In questo particolare periodo dell'anno, che generalmente si colloca tra settembre ed ottobre, tradizione ed innovazione, gusto e commercio si incontrano per cogliere i frutti donati dalle vigne che popolano il territorio e che presto andranno a riempire di pregiati vini italiani le cantine.

Anche quest'anno Veneto Agricoltura ha recentemente tenuto al CREA di Conegliano (TV) un convegno per fare un primo punto della situazione sul vigneto veneto, presentando i dati raccolti dalla rete di rilevamento sparsa sul territorio regionale e formata da una serie di cantine cooperative e Consorzi di tutela.

Ecco, in estrema sintesi, l'analisi del settore vitivinicolo veneto e le prime indicazioni sull'annata vitivinicola e la prossima vendemmia nel Veneto, emerse nel corso di questo importante  e prestigioso evento promosso da Veneto Agricoltura, Regione Veneto, Arpav Veneto e Crea - Vit.

Analisi del settore vitivinicolo Veneto.

Il settore vitivinicolo veneto, solo per quanto riguarda l'export, vale ben 5,2 miliardi di euro (dati relativi all'anno 2016), posizionando così la nostra Regione al primo posto in Italia con il 35, 6% del valore complessivo delle esportazioni e al quarto posto nel mondo alle spalle di Francia, Italia (compreso lo stesso Veneto) e Spagna.

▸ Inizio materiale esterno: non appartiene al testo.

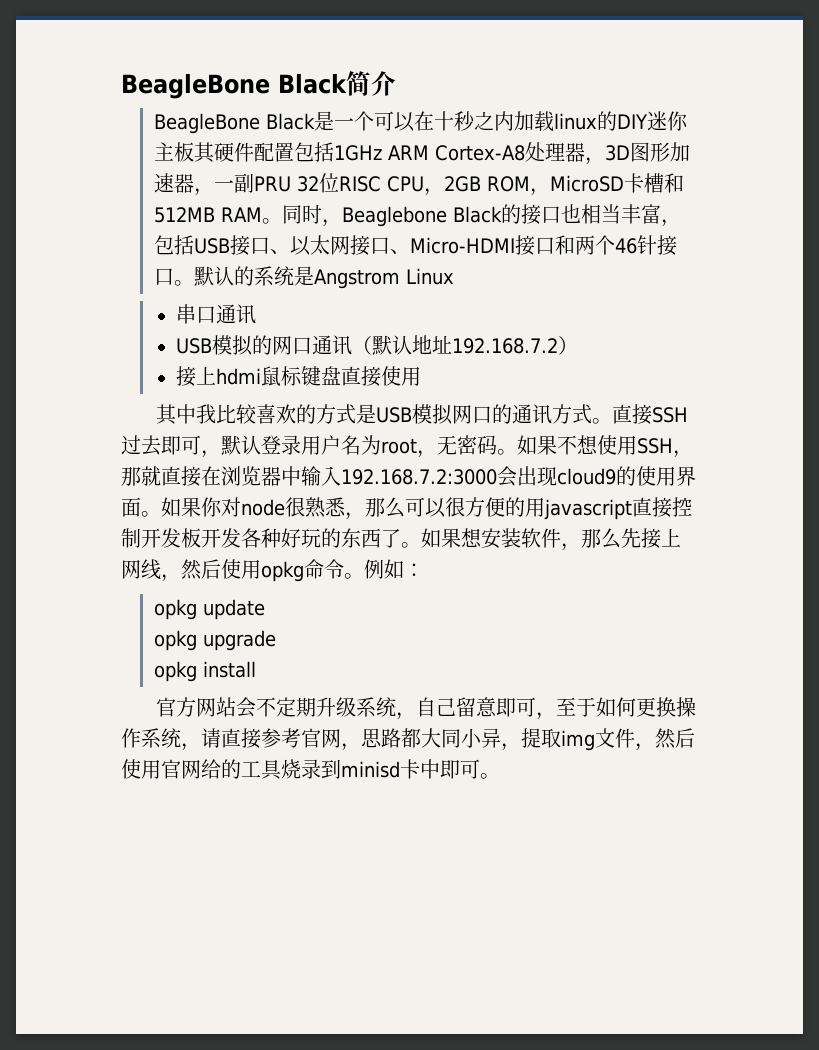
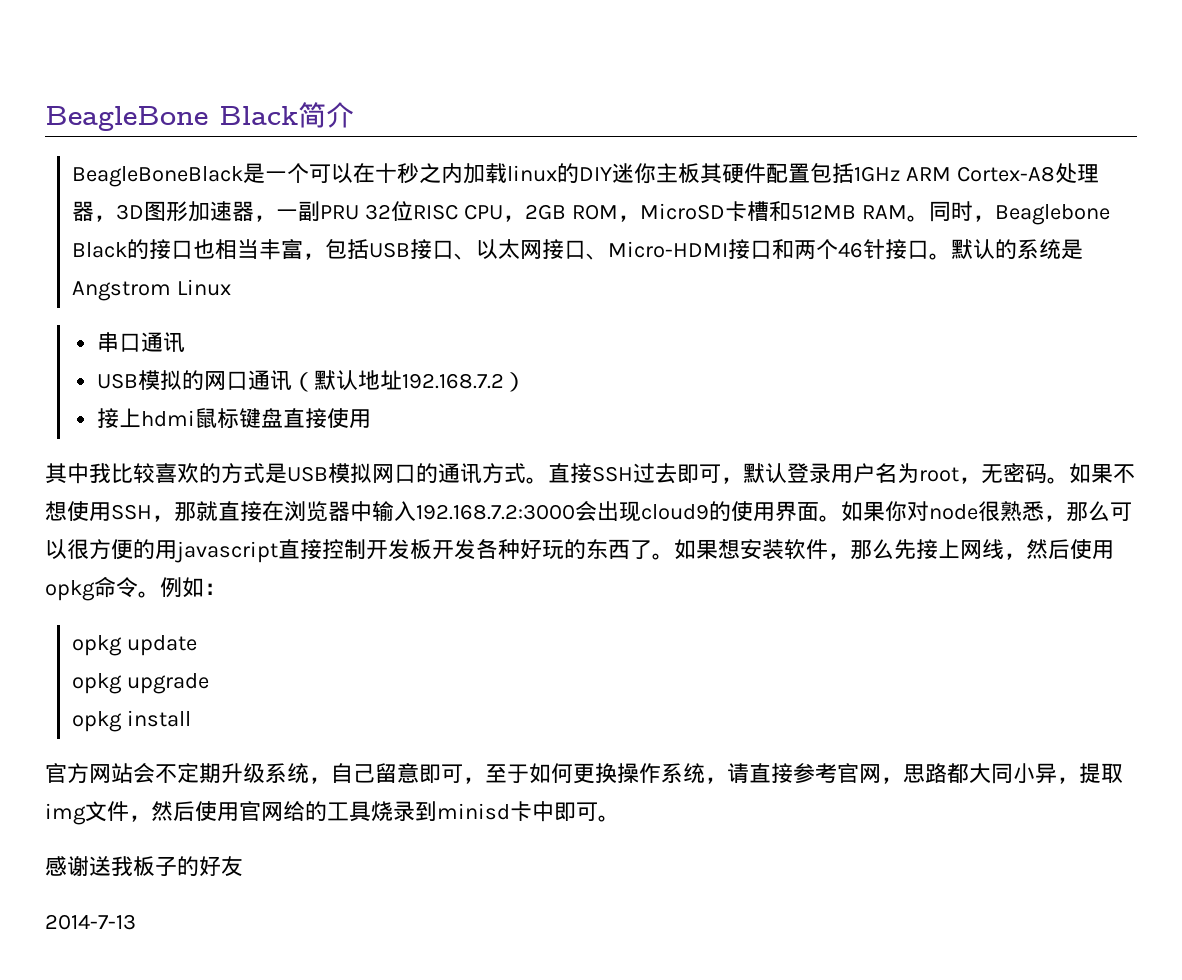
- BeagleBone Black是一个可以在十秒之内加载linux的DIY迷你主板其硬件配置包括1GHz ARM Cortex-A8处理器，3D图形加速器，一副PRU 32位RISC CPU，2GB ROM，MicroSD卡槽和512MB RAM。
+ BeagleBoneBlack是一个可以在十秒之内加载linux的DIY迷你主板其硬件配置包括1GHz ARM Cortex-A8处理器，3D图形加速器，一副PRU 32位RISC CPU，2GB ROM，MicroSD卡槽和512MB RAM。
+ 感谢送我板子的好友
+ 2014-7-13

Quest'autentica "miniera d'oro a cielo aperto" è costituita da oltre 87.000 ettari di superficie vitata, con le provincie di Treviso e Verona a fare la parte del leone.

La scorsa vendemmia ha prodotto nel Veneto 13 quintali di uva, pari a 10,1 milioni di ettolitri di vino, corrispondenti al 19,5 % della produzione italiana e al 3,5 % di quella mondiale. Nella nostra regione i produttori di vino sono 25.538 di cui oltre 15.000 quelli che conferiscono il vino nelle Cantine Sociali. 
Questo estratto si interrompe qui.